Die Hauptstadt Lhasa hingegen entwickelt sich zusehends zu einer chinesischen Großstadt. TibeterInnen sind längst schon eine Minderheit im eigenen Land und leiden unter der strengen Überwachung und der Unterdrückung ihrer grundlegenden Rechte.
Die Rolle der Religion und des Dalai Lama
Der Buddhismus gelangte aus dem benachbarten Indien nach Tibet. Mit der Zeit vermischte sich die buddhistische Philosophie mit dem ursprünglich weit verbreiteten Bön-Glauben. Der Bön war zu dieser Zeit eine Naturreligion, die von Schamanismus geprägt war. Viele Elemente dieser Religion wurden von den tibetischen Buddhisten übernommen. Umgekehrt wurde auch der Bön-Glaube vom Buddhismus beeinflusst und wird in dieser Form vereinzelt noch immer praktiziert. Die Mehrheit der TibeterInnen lebt aber nach buddhistischen Prinzipien. Die Religion hat einen sehr hohen Stellenwert in ihrem Leben.
Ihr bekanntester spiritueller Lehrer ist Seine Heiligkeit der 14. Dalai Lama, der heute weltweit großes Ansehen genießt. Er wird als Verkörperung von Avalokiteshvara, dem Bodhisattwa des Mitgefühls angesehen. Das heißt er verzichtet darauf, als Erleuchteter den Kreislauf der Wiedergeburten zu verlassen, um allen Lebewesen dabei zu helfen, ihr Leid zu mindern.
Historisch hatten die Dalai Lamas neben ihrer religiösen Autorität auch die weltliche Macht in Tibet. Allerdings musste der 14. Dalai Lama 1959 vor den chinesischen Besatzern aus seiner Heimat fliehen und lebt seither in Dharamsala, Nord-Indien. Er ist bekannt für seinen gewaltlosen Widerstand gegen die chinesische Herrschaft in Tibet und den Einsatz für sein Volk. 1989 wurde er dafür mit dem Friedensnobelpreis ausgezeichnet. Seine politischen Ämter gab er 2011 an die demokratisch gewählte Exilregierung ab und konzentriert sich seither auf seine religiösen Aufgaben.
Leben im Exil
Tausende TibeterInnen folgten dem Dalai Lama auf seiner Flucht. Schnell war klar, dass eine geeignete Infrastruktur nötig ist, um die tibetische Kultur in der Fremde zu erhalten und den Familien ein Leben im indischen Exil zu ermöglichen. Die tibetische Exilregierung, das Kultur-Institut TIPA (Tibetan Institute of Performing Arts) und die Kinderdörfer gehören zu den wichtigsten Einrichtungen.

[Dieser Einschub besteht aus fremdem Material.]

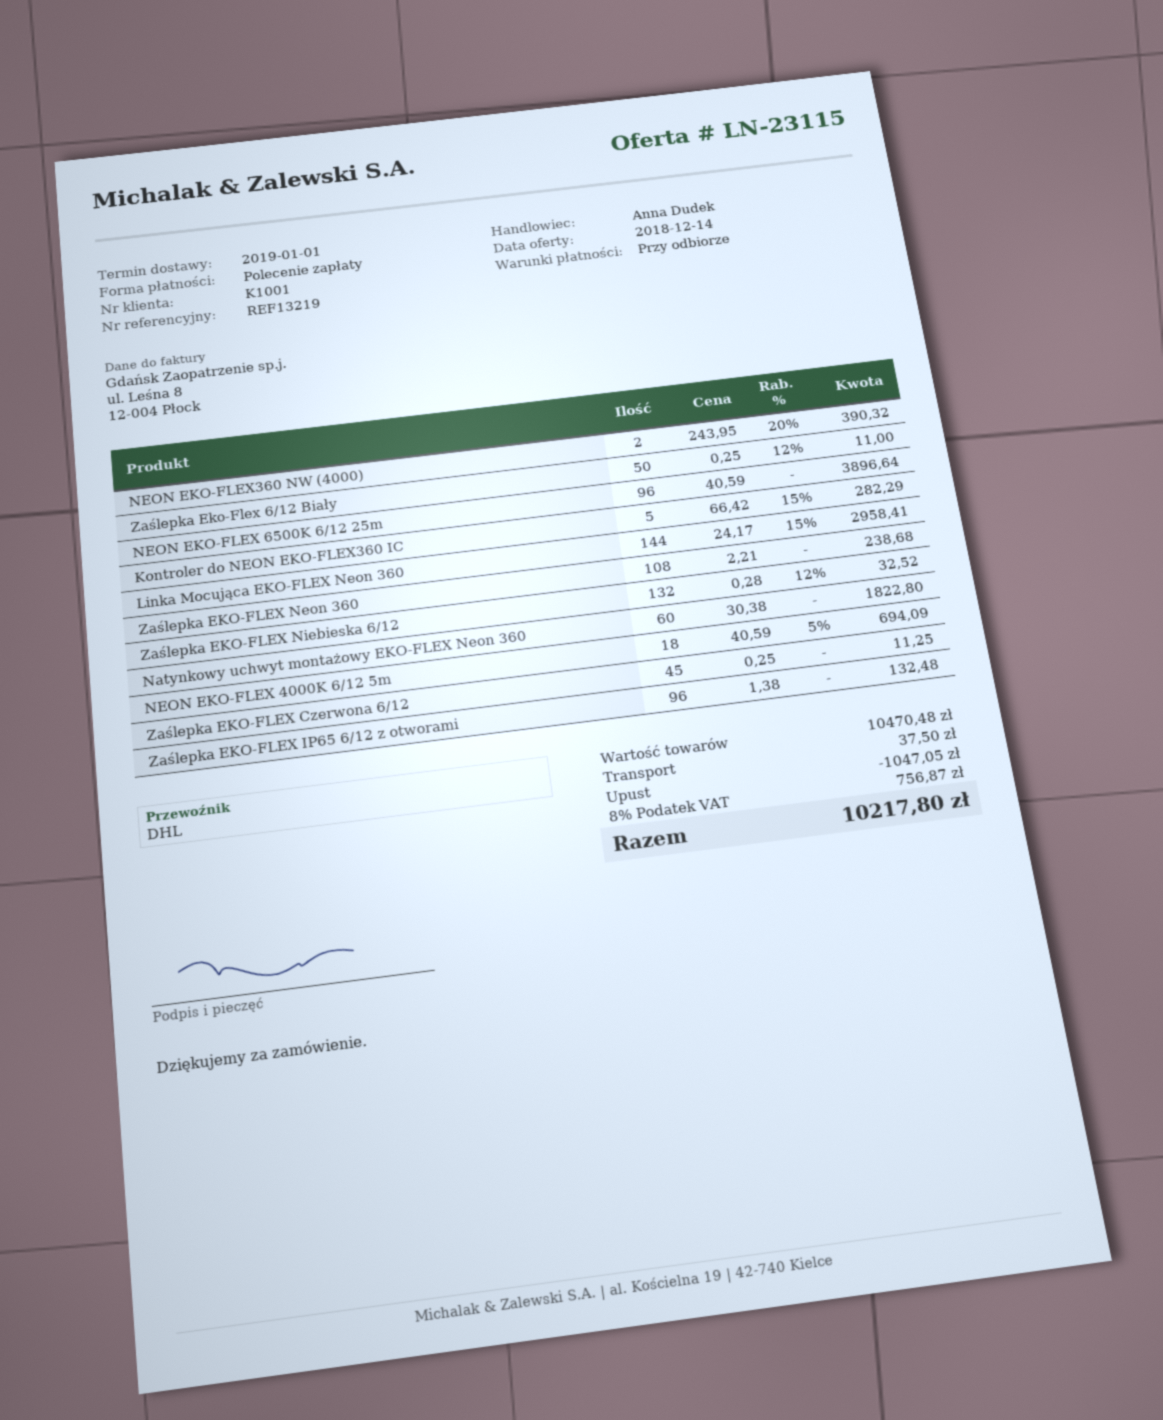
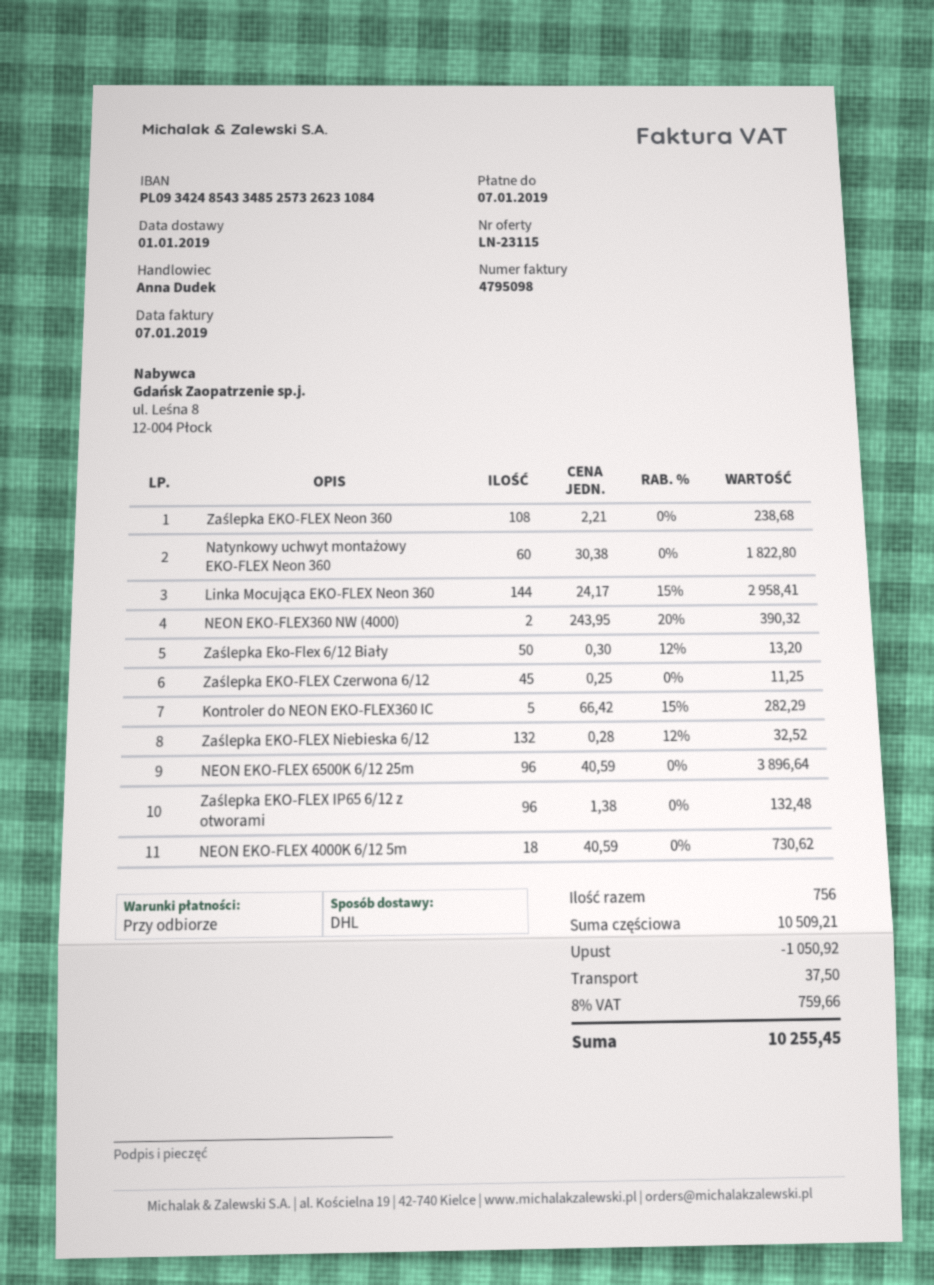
Zaślepka Eko-Flex 6/12 Biały: 50 x 0.25 - 12% = 11.00 -> 50 x 0.30 - 12% = 13.20
NEON EKO-FLEX 4000K 6/12 5m: 18 x 40.59 - 5% = 694.09 -> 18 x 40.59 = 730.62
subtotal: 10470.48 -> 10509.21
discount: 1047.05 -> 1050.92
tax: 8% = 756.87 -> 8% = 759.66
total: 10217.80 -> 10255.45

Viele Jahre hat der Flüchtlingsstrom kein Ende genommen, bis 2008 die Grenze zwischen Tibet und Nepal abgeriegelt wurde. Noch immer leben viele tibetische Flüchtlinge in Indien und hoffen auf eine Rückkehr in ihre Heimat.
Wegen der schlechten Arbeitssituation und ihrer ungewissen Zukunftsaussichten drängen heute immer mehr TibeterInnen Richtung Westen in der Hoffnung auf ein besseres Leben. Sie leben verstreut in der ganzen Welt. Doch die Leere ihrer verlorenen Heimat kann durch nichts gefüllt werden.